Different effects of NMDA/group I metabotropic glutamate receptor agents in δ- and μ-opioid receptor agonist-induced supraspinal antinociception

Abstract

The N-methyl- d-aspartate (NMDA) and metabotropic glutamate (mGlu) receptors are involved in nociceptive transmission in the central nervous system. The present study was designed to study the effects of NMDA and group I mGlu receptor agents on δ- and μ-opioid receptor agonist-induced antinociception in the mouse brain. Intracerebroventricular (i.c.v.) treatment with the non-competitive NMDA receptor antagonist dizocilpine and the group I mGlu receptor antagonist ( S)-4-carboxyphenylglycine (( S)-4CPG) significantly attenuated the antinociception induced by the δ-opioid receptor agonists [ d-Pen 2, Pen 5]enkephalin (DPDPE), (−)-TAN 67 and [ d-Ala 2]deltorphin II. On the contrary, i.c.v. administration of dizocilpine and ( S)-4CPG slightly but significantly enhanced the antinociception induced by the μ-opioid receptor agonist [ d-Ala 2, N-Me-Phe 4, Gly 5-ol]enkephalin (DAMGO).
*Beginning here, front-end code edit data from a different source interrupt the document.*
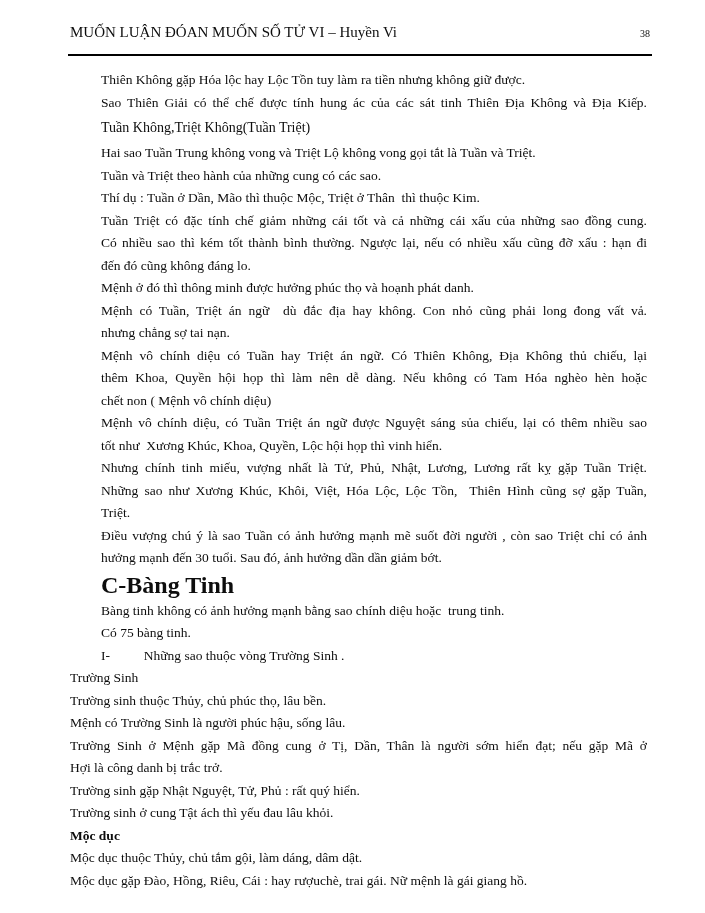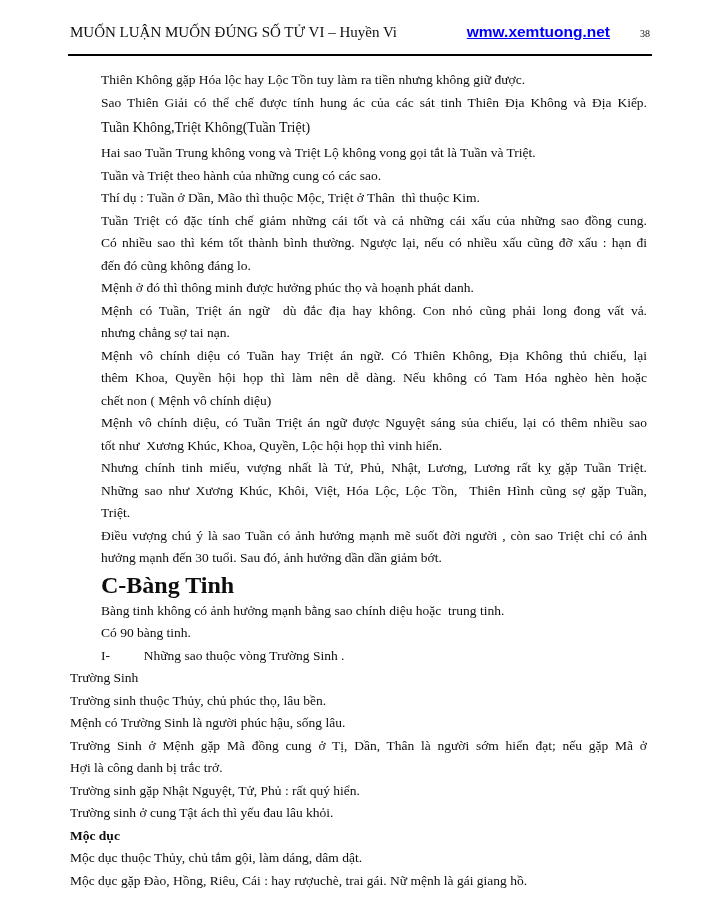--- a/index.html
+++ b/index.html
@@ -26,22 +26,21 @@
   .s-pj, .s-fj { text-align:justify; text-align-last:justify; }
   .s-fb { font-weight:bold; }
   .s-h  { font-size:14px; font-weight:normal; line-height:28px; height:28px; }
   .s-h2 { font-size:24px;   font-weight:bold; line-height:30px; height:30px; }
 </style>
 </head>
 <body>
 
 <div class="page">
   <header class="hdr">
-    <div class="hdr-title">MUỐN LUẬN MUỐN ĐÚNG SỐ TỬ VI – Huyền Vi</div>
-    <a class="hdr-link" style="color: rgb(0, 0, 255);">wmw.xemtuong.net</a>
+    <div class="hdr-title">MUỐN LUẬN ĐÓAN MUỐN SỐ TỬ VI – Huyền Vi</div>
     <div class="hdr-page">38</div>
   </header>
   <div class="rule"></div>
   <main class="doc-body" id="doc-body">
       <div class="line s-p">Thiên Không gặp Hóa lộc hay Lộc Tồn tuy làm ra tiền nhưng không giữ được.</div>
       <div class="line s-pj">Sao Thiên Giải có thể chế được tính hung ác của các sát tinh Thiên Địa Không và Địa Kiếp.</div>
       <div class="line s-h">Tuần Không,Triệt Không(Tuần Triệt)</div>
       <div class="line s-p">Hai sao Tuần Trung không vong và Triệt Lộ không vong gọi tắt là Tuần và Triệt.</div>
       <div class="line s-p">Tuần và Triệt theo hành của những cung có các sao.</div>
       <div class="line s-p">Thí dụ : Tuần ở Dần, Mão thì thuộc Mộc, Triệt ở Thân  thì thuộc Kim.</div>
@@ -56,21 +55,21 @@
       <div class="line s-p">chết non ( Mệnh vô chính diệu)</div>
       <div class="line s-pj">Mệnh vô chính diệu, có Tuần Triệt án ngữ được Nguyệt sáng sủa chiếu, lại có thêm nhiều sao</div>
       <div class="line s-p">tốt như  Xương Khúc, Khoa, Quyền, Lộc hội họp thì vinh hiển.</div>
       <div class="line s-pj">Nhưng chính tinh miếu, vượng nhất là Tử, Phủ, Nhật, Lương, Lương rất kỵ gặp Tuần Triệt.</div>
       <div class="line s-pj">Những sao như Xương Khúc, Khôi, Việt, Hóa Lộc, Lộc Tồn,  Thiên Hình cũng sợ gặp Tuần,</div>
       <div class="line s-p">Triệt.</div>
       <div class="line s-pj">Điều vượng chú ý là sao Tuần có ảnh hưởng mạnh mẽ suốt đời người , còn sao Triệt chỉ có ảnh</div>
       <div class="line s-p">hưởng mạnh đến 30 tuổi. Sau đó, ảnh hưởng dần dần giảm bớt.</div>
       <div class="line s-h2">C-Bàng Tinh</div>
       <div class="line s-p">Bàng tinh không có ảnh hưởng mạnh bằng sao chính diệu hoặc  trung tinh.</div>
-      <div class="line s-p">Có 90 bàng tinh.</div>
+      <div class="line s-p">Có 75 bàng tinh.</div>
       <div class="line s-p">I-&nbsp;&nbsp;&nbsp;&nbsp;&nbsp;&nbsp;&nbsp;&nbsp;&nbsp;&nbsp;Những sao thuộc vòng Trường Sinh .</div>
       <div class="line s-f">Trường Sinh</div>
       <div class="line s-f">Trường sinh thuộc Thủy, chủ phúc thọ, lâu bền.</div>
       <div class="line s-f">Mệnh có Trường Sinh là người phúc hậu, sống lâu.</div>
       <div class="line s-fj">Trường Sinh ở Mệnh gặp Mã đồng cung ở Tị, Dần, Thân là người sớm hiển đạt; nếu gặp Mã ở</div>
       <div class="line s-f">Hợi là công danh bị trắc trở.</div>
       <div class="line s-f">Trường sinh gặp Nhật Nguyệt, Tử, Phủ : rất quý hiển.</div>
       <div class="line s-f">Trường sinh ở cung Tật ách thì yếu đau lâu khỏi.</div>
       <div class="line s-fb">Mộc dục</div>
       <div class="line s-f">Mộc dục thuộc Thủy, chủ tắm gội, làm dáng, dâm dật.</div>

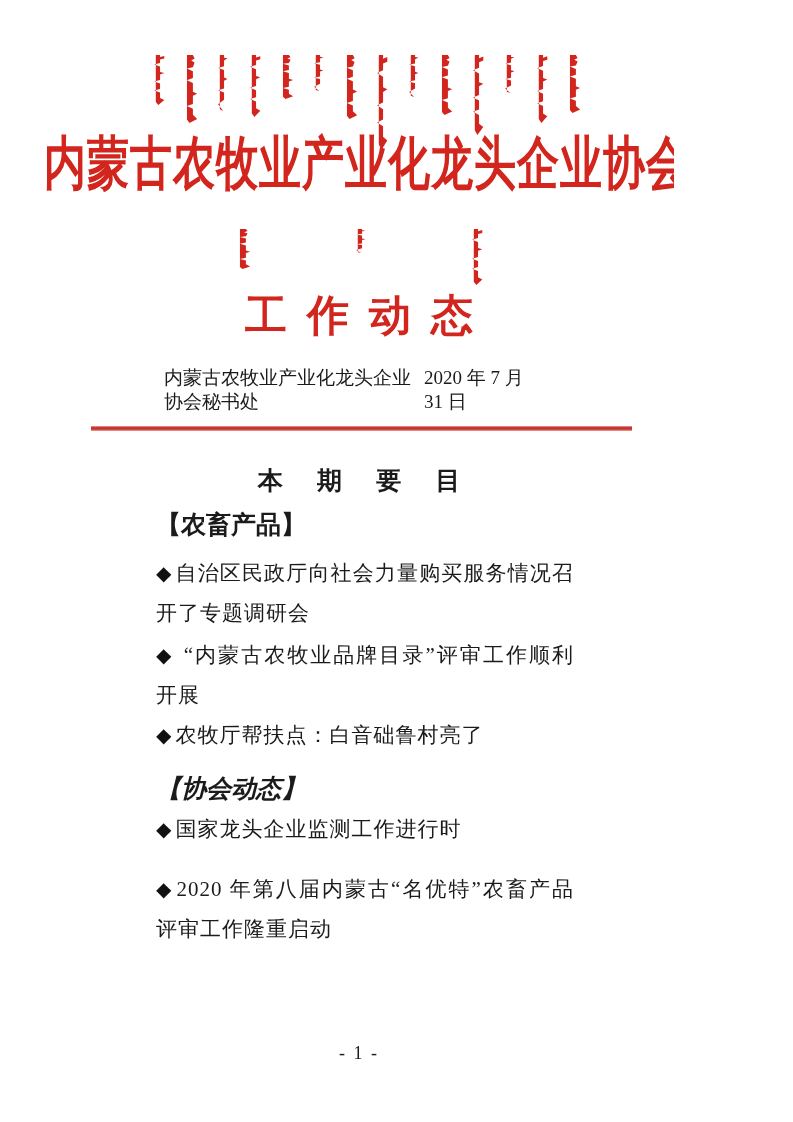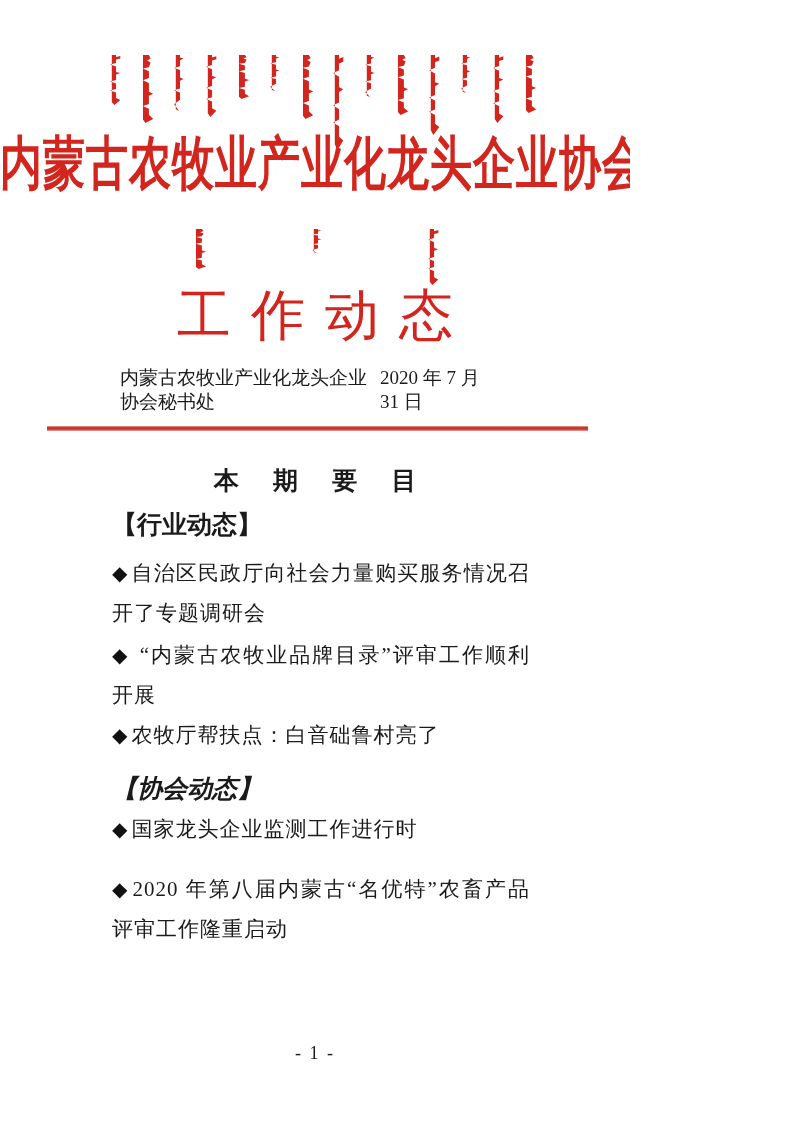--- a/index.html
+++ b/index.html
@@ -1,37 +1,38 @@
 <!DOCTYPE html>
 <html><head>
 <meta charset="utf-8">
 <style>
   html,body { margin:0; padding:0; background:#ffffff; }
   .page {
     position:relative; width:630px; height:1122px; background:#ffffff;
     overflow:hidden;
     font-family:"Liberation Serif","DejaVu Serif",serif;
     color:#1b1b1b;
+    margin-left:44px;
   }
   
   .mg-row { display:flex; justify-content:space-between; align-items:flex-start; }
   .mg-row1 { margin:55px 93px 0 105px; height:78px; }
   .mg-row2 { width:250px; margin:34px auto 0; height:56px; }
   .mg { width:17px; flex:0 0 auto; fill:#d2251d; }
   .mg svg, svg.mg { display:block; }
   
   .org-title {
     height:62px; line-height:62px; margin:0; text-align:center;
     font-size:42px; font-weight:bold; letter-spacing:1px; color:#d2251d;
     white-space:nowrap;
   }
   .org-title .stretch { display:inline-block; transform:scale(1.0,1.38); transform-origin:center center; }
   .bulletin-title {
     margin:2px 0 0 0; text-align:center; height:58px; line-height:58px;
-    font-size:54px; font-weight:normal; letter-spacing:20px; padding-left:20px;
+    font-size:42px; font-weight:bold; letter-spacing:20px; padding-left:20px;
     color:#d2251d; white-space:nowrap;
   }
   .bulletin-title .stretch { display:inline-block; transform:scale(1.0,1.02); transform-origin:center center; }
   .issue-line {
     margin-top:27px; text-align:center; font-size:25px; line-height:26px;
     font-weight:bold; letter-spacing:2px;
   }
   .pub-line {
     margin-top:21px; padding:0 138px 0 120px; display:flex;
     justify-content:space-between; font-size:19px; line-height:24px;
@@ -151,21 +152,21 @@
   <div class="pub-line">
     <span>内蒙古农牧业产业化龙头企业协会秘书处</span>
     <span>2020 年 7 月 31 日</span>
   </div>
 
   <hr class="red-rule">
 
   <section>
     <h3 class="contents-title">本 期 要 目</h3>
 
-    <h4 class="section-heading">【行业动态】</h4>
+    <h4 class="section-heading">【农畜产品】</h4>
 
     <p class="bullet-item bi-1"><span class="bullet">◆</span><span>自治区民政厅向社会力量购买服务情况召开了专题调研会</span></p>
 
     <p class="bullet-item bi-2"><span class="bullet">◆</span> <span>“内蒙古农牧业品牌目录”评审工作顺利开展</span></p>
 
     <p class="bullet-item bi-3"><span class="bullet">◆</span><span>农牧厅帮扶点：白音础鲁村亮了</span></p>
 
     <h4 class="section-heading second">【协会动态】</h4>
 
     <p class="bullet-item bi-4"><span class="bullet">◆</span><span>国家龙头企业监测工作进行时</span></p>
Under these conditions, i.c.v. administration of NMDA and the group I mGlu receptor agonist 3,5-dihydrophenylglycine (DHPG) significantly enhanced the antinociception induced by δ-opioid receptor agonists, whereas both reduced DAMGO-induced antinociception. These findings suggest that the supraspinal antinociceptive actions of μ- and δ-opioid receptor agonists appear to be modulated differently by NMDA and group I mGlu receptors in the mouse.